Kate approached the floor-to-ceiling bookcase, rose up on her tiptoes, and pull
ed out a leather-bound book. "Check this out, Uncle George."
Kate pointed back to the portrait. "It's his. He wrote down everything. All of his weird doings."
George commented, "I wish we could check it out. We could take it home and read it."
Kate looked hopefully at Pogo. "Could we?"
But Pogo, by way of reply, took the book away from Kate, hopped up, and popped it back onto the shelf.
Pogo then moved the lantern to shine on the Holographic Scanner. George bent to look closer at its glass top. He ran his fingers over the bronze plaque and read aloud, "Ashley-Nicole Singer-Wright.' You hear that name a lot around here. She's all over the school's website, too. She invented some type of amazing holographic tape. One piece of it can store more information than all the computers in the Pentagon."
"What good is that in a library?"
"It's extreme overkill for a library. But for the Pentagon, it's cutting-edge technology."
George pressed his fingers down on the glass top. "This must be it. This must be the scanner that she used for her experiments." George leaned over and picked up the electric plug. "I wonder if it still works."

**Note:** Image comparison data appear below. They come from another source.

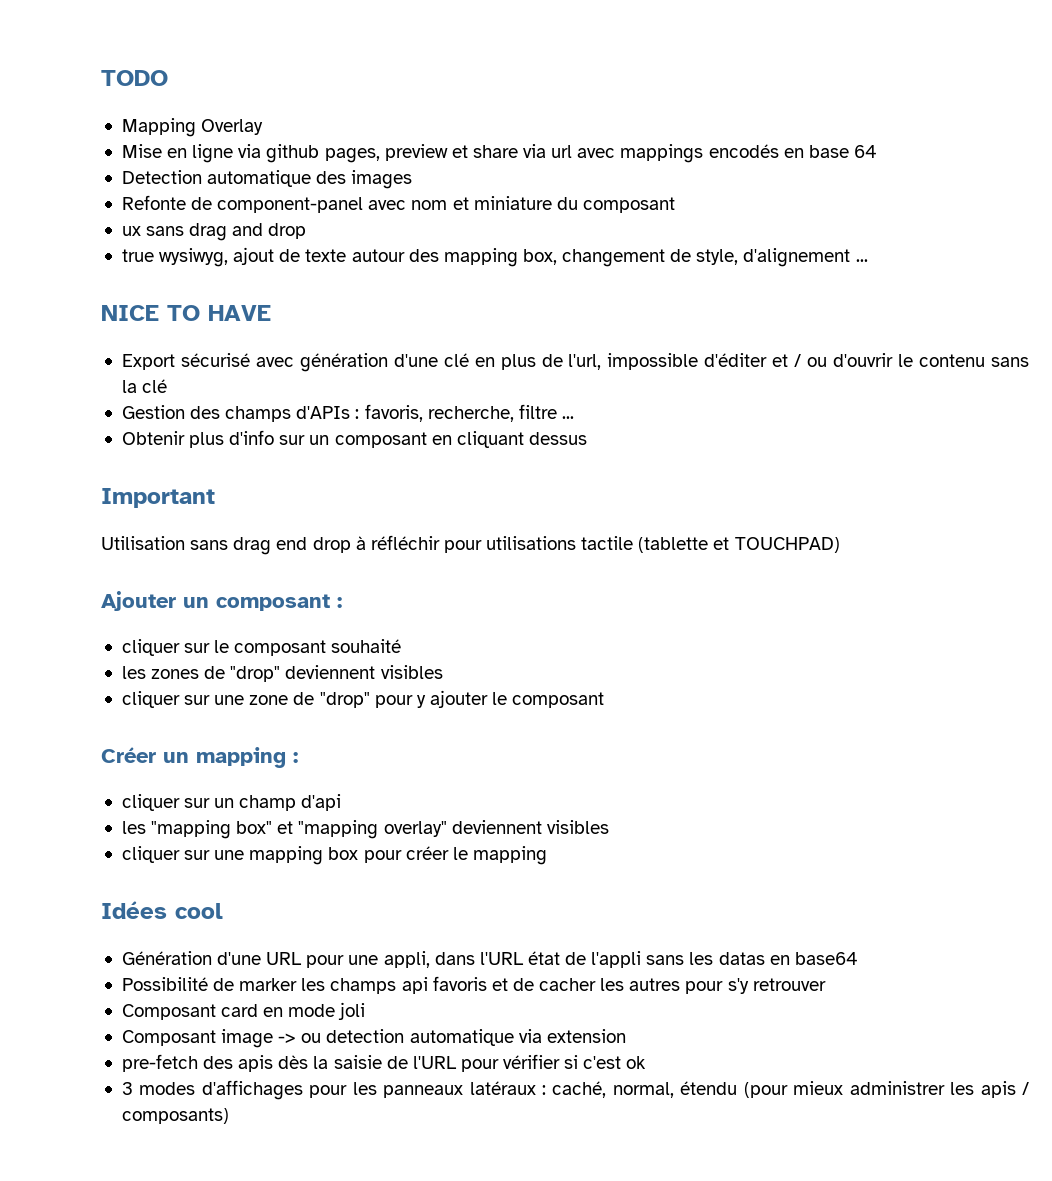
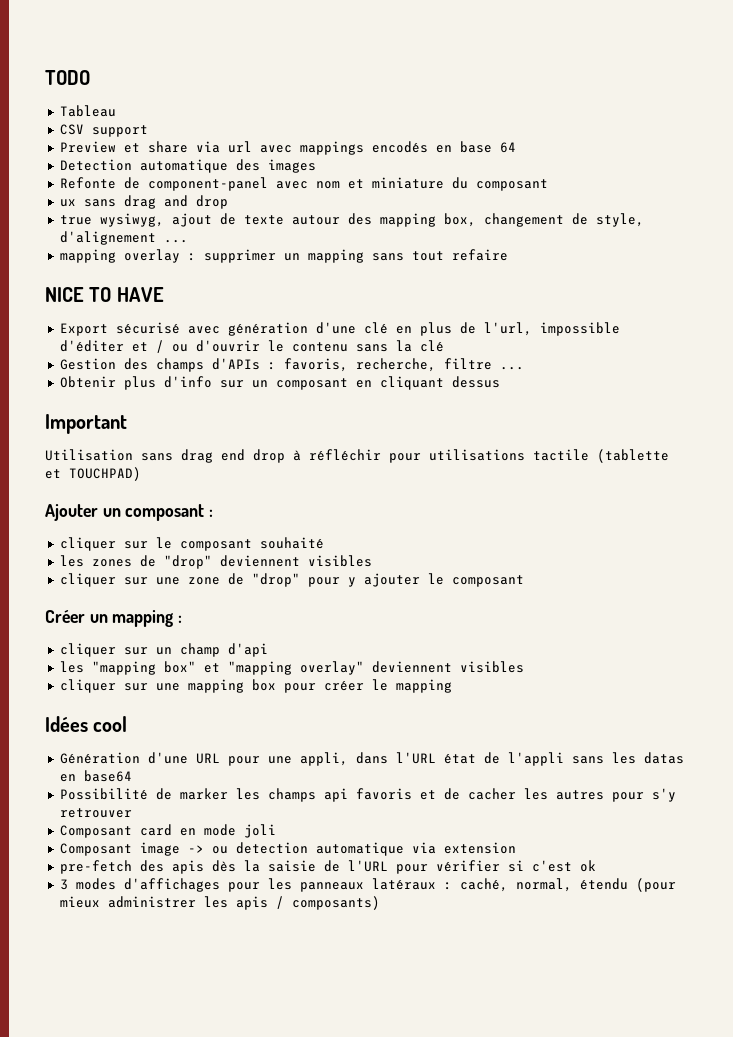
[121,118,264,137] [121,144,448,163] Mapping Overlay // Mise en ligne via github pages, preview -> [59,105,116,117] [59,124,148,137] [59,141,116,153] Tableau // CSV support // Preview
(868, 260) none -> [59,249,508,263] // mapping overlay : supprimer un mapping sans tout refaire

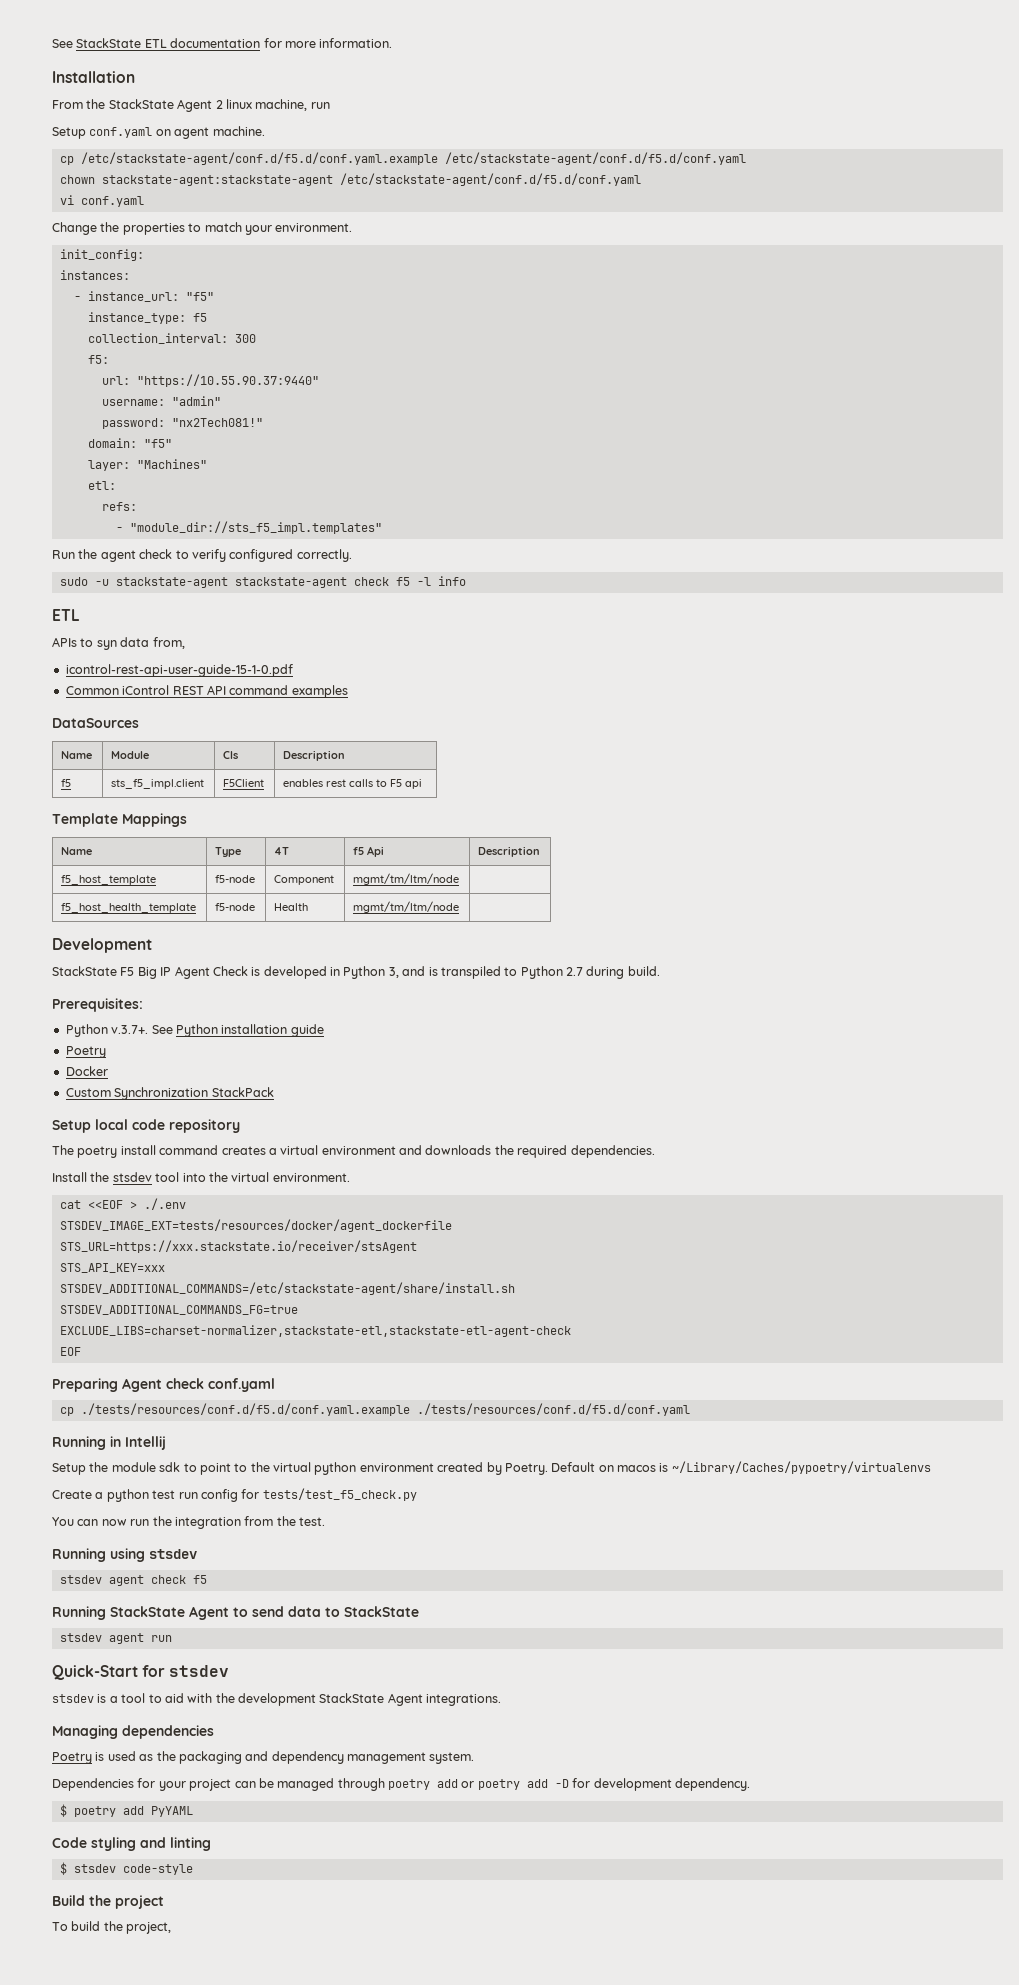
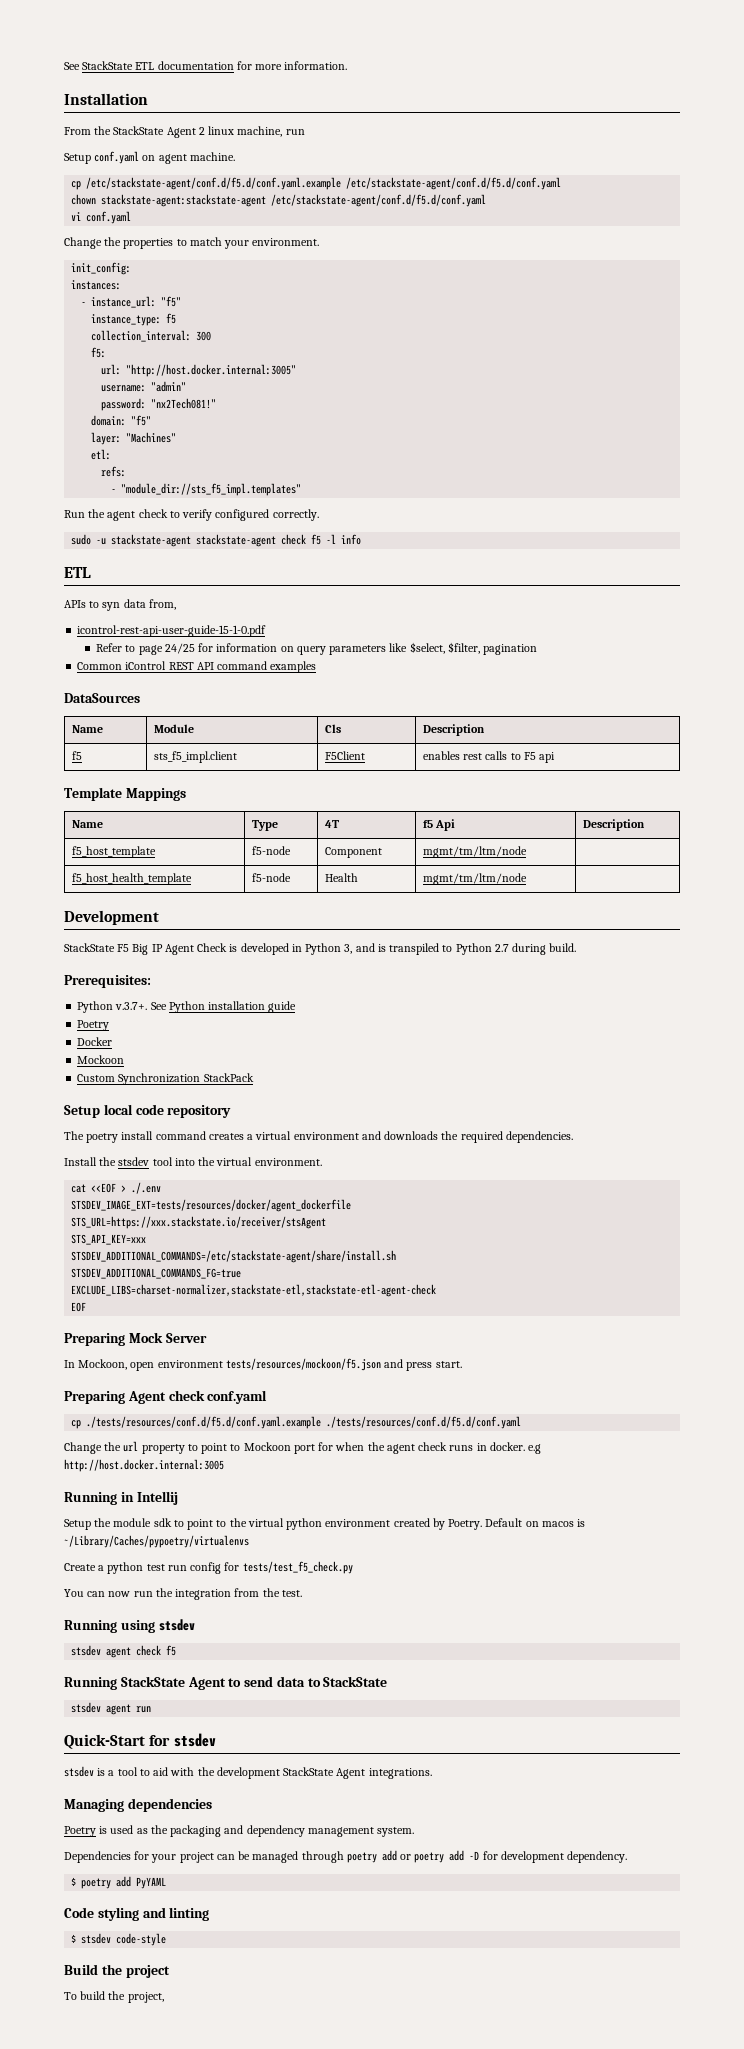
[136,374,319,387] "https://10.55.90.37:9440" -> [126,364,297,377] "http://host.docker.internal:3005"
(293, 670) none -> [96,642,538,655] // Refer to page 24/25 for information on query parameters like $select, $filter, pagination
(108, 1071) none -> [77,1055,125,1064] // Mockoon
(81, 1351) none -> [64,1332,207,1346] [64,1358,462,1371] // Preparing Mock Server // In Mockoon, open environment tests/resources/mockoon/f5.json and press start.
(690, 1409) none -> [64,1441,542,1454] [64,1459,224,1472] // Change the url property to point to Mockoon port for when the agent check runs in docker. e.g http://host.docker.internal:3005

Pogo moved her hand, as if to stop him. She whispered:
"Will you wake him? No, not I,
For if I do, he's sure to cry."
George said, "I'm sorry. What was that one?"
But Pogo would not repeat it.
The lightning flashed again, followed closely by a clap of thunder.
"Uncle George, she seems to want to communicate with us. So why does she keep talking gibberish like that?"
George replied in his knowing voice. "That's not gibberish, Kate. Everything she's said is from Mother Goose. She's speaking in Mother Goose rhymes."
Kate grabbed her own hair and pulled it. "But why?"
"Because of what you said. She's grateful to you. She's trying to warn you about something, in the only way she can."
Pogo turned away with the lantern, leaving them in darkness. They hurried to follow her back through the secret passage. One by one, they took hold of the iron rungs of the ladder and climbed up into the brighter and brighter flashes of lightning.